Big Al was followed by Bernie Ebbers, co-founder of Worldcom, one-time darling of the Canadian business elite and now doing 25 years in a Louisiana federal prison.

Garth Drabinsky (as yet unconvicted of any crime) continues to produce television series for the CBC, while under the shadow of fugitive arrest warrants issued by the US government. It's interesting that criminal charges on the same issues, though laid by the RCMP in late 2002, still haven't reached trial five years later.

And now there's Conrad. As recently as Wednesday, all four Toronto newspapers were confidently predicting his complete exoneration.

Somehow, the courts and the media here appear to treat these people much differently than their American counterparts. And somehow, I don't think whatever that "somehow" is, it will be appearing on a beer commercial flattering us with how much better we are than Americans.

I called the richest guy I know yesterday to ask him how he felt about Conrad's conviction. This guy's a multi-millionaire too -- and he couldn't have been more pleased. He's worked hard for his money, building a hugely successful company on sweat and talent and being good to his clients.

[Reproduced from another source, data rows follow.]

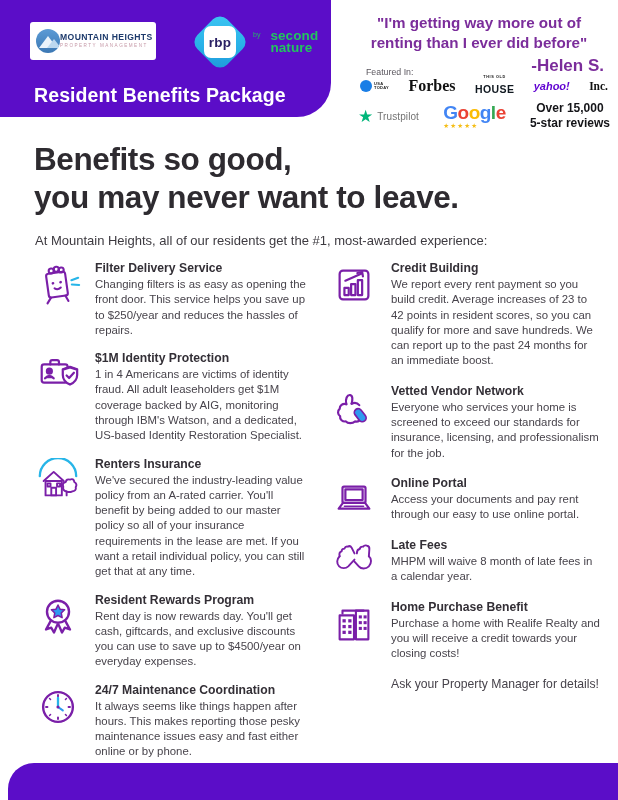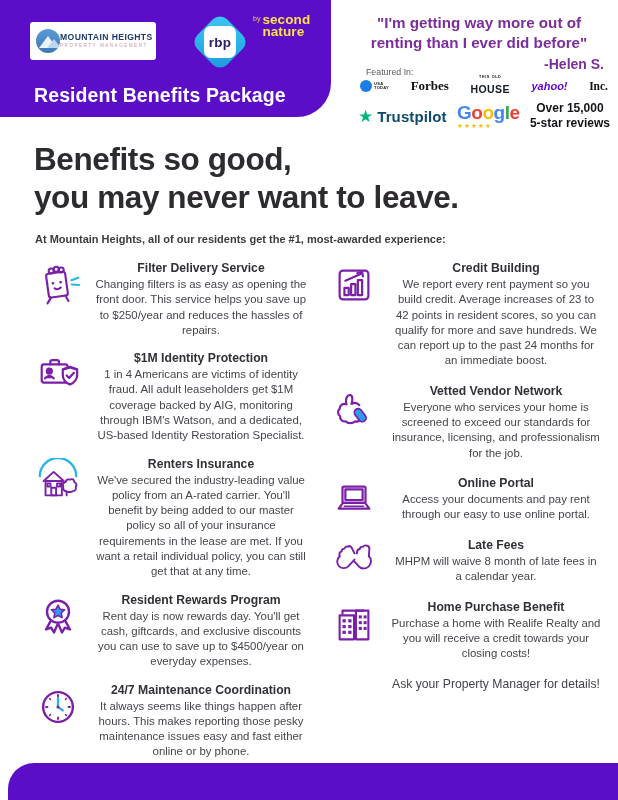"second" .sn-wrap { color: #fde047 -> #22c55e; gap: 2px -> 10px; top: 14px -> 30px }
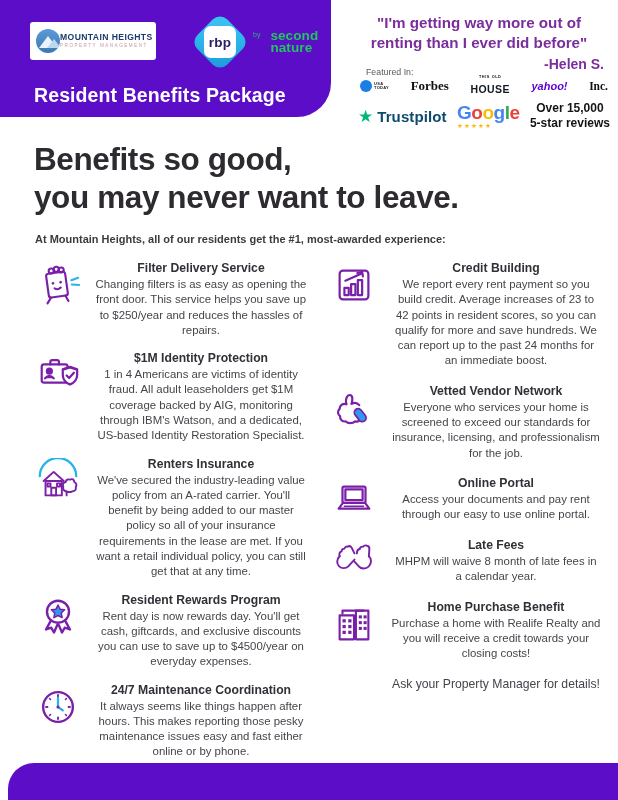"-Helen S." .quote .attr { font-size: 14px -> 17px }
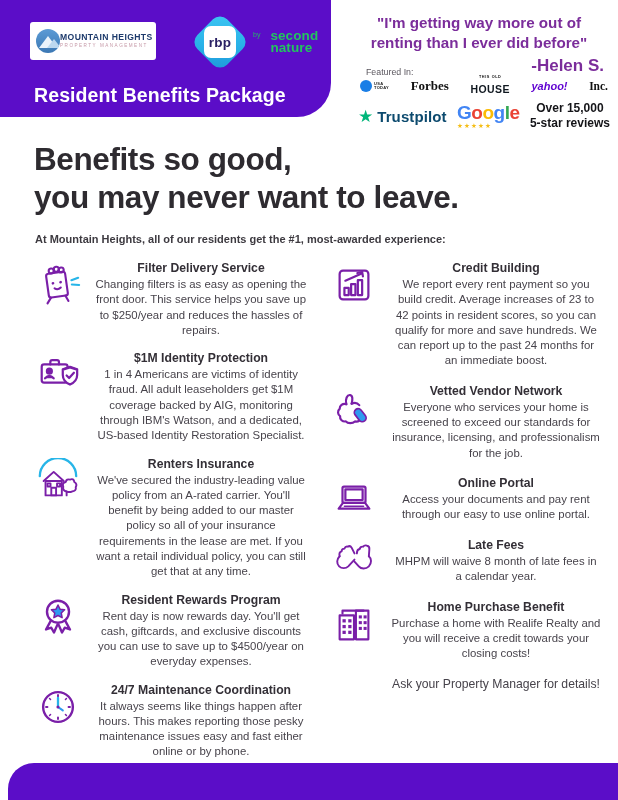"Forbes" .forbes { font-size: 13px -> 16px }
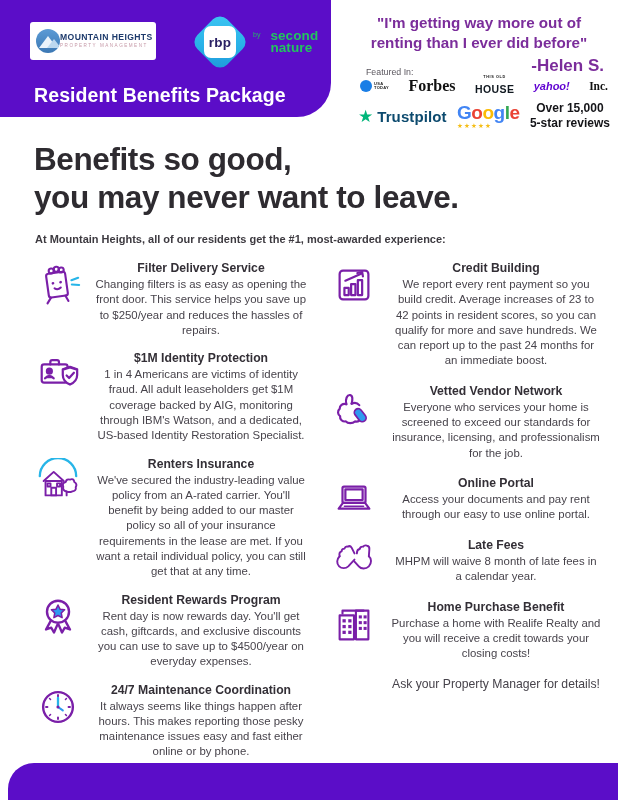"Trustpilot" .trustpilot .tp-label { color: #0c4a6e -> #737373; font-size: 15px -> 10px; font-weight: bold -> normal }
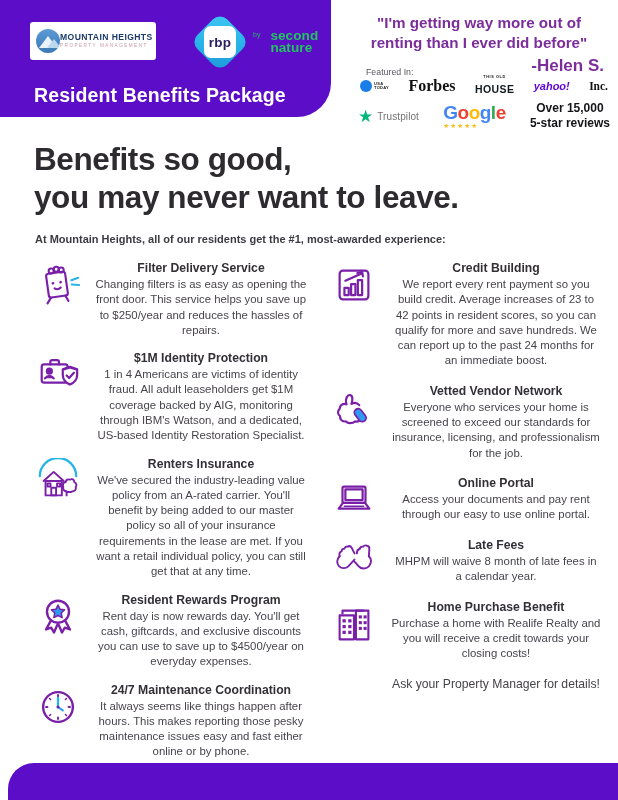"At Mountain Heights, all of" .hero-sub { font-size: 11px -> 13px; font-weight: bold -> none }
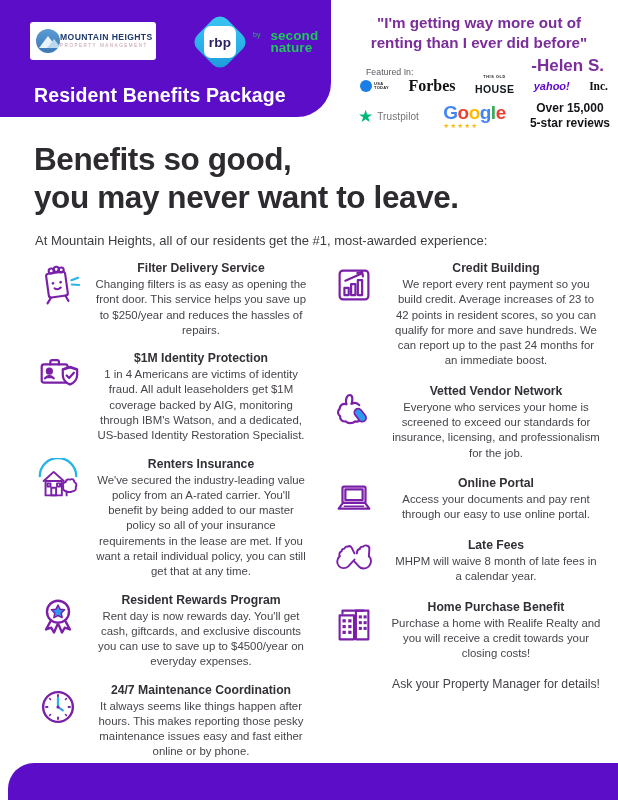"Filter Delivery Service" .benefits { text-align: center -> none }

But being rich isn't easy. Okay, lots of things are harder. But when you're wealthy, everybody figures you must've pulled something to get somewhere they aren't. And the Kenneth (Enron) Lays and Lord Blacks of the world cement that impression to the average guy on the street.

My friend hoped what happened to Conrad might inspire Canadian business and our courts to get rid of a few more of our bad apples. Like me, he wants people who use their power and influence to personal ends to become an endangered species...

...just like the Silver Backed Gorilla.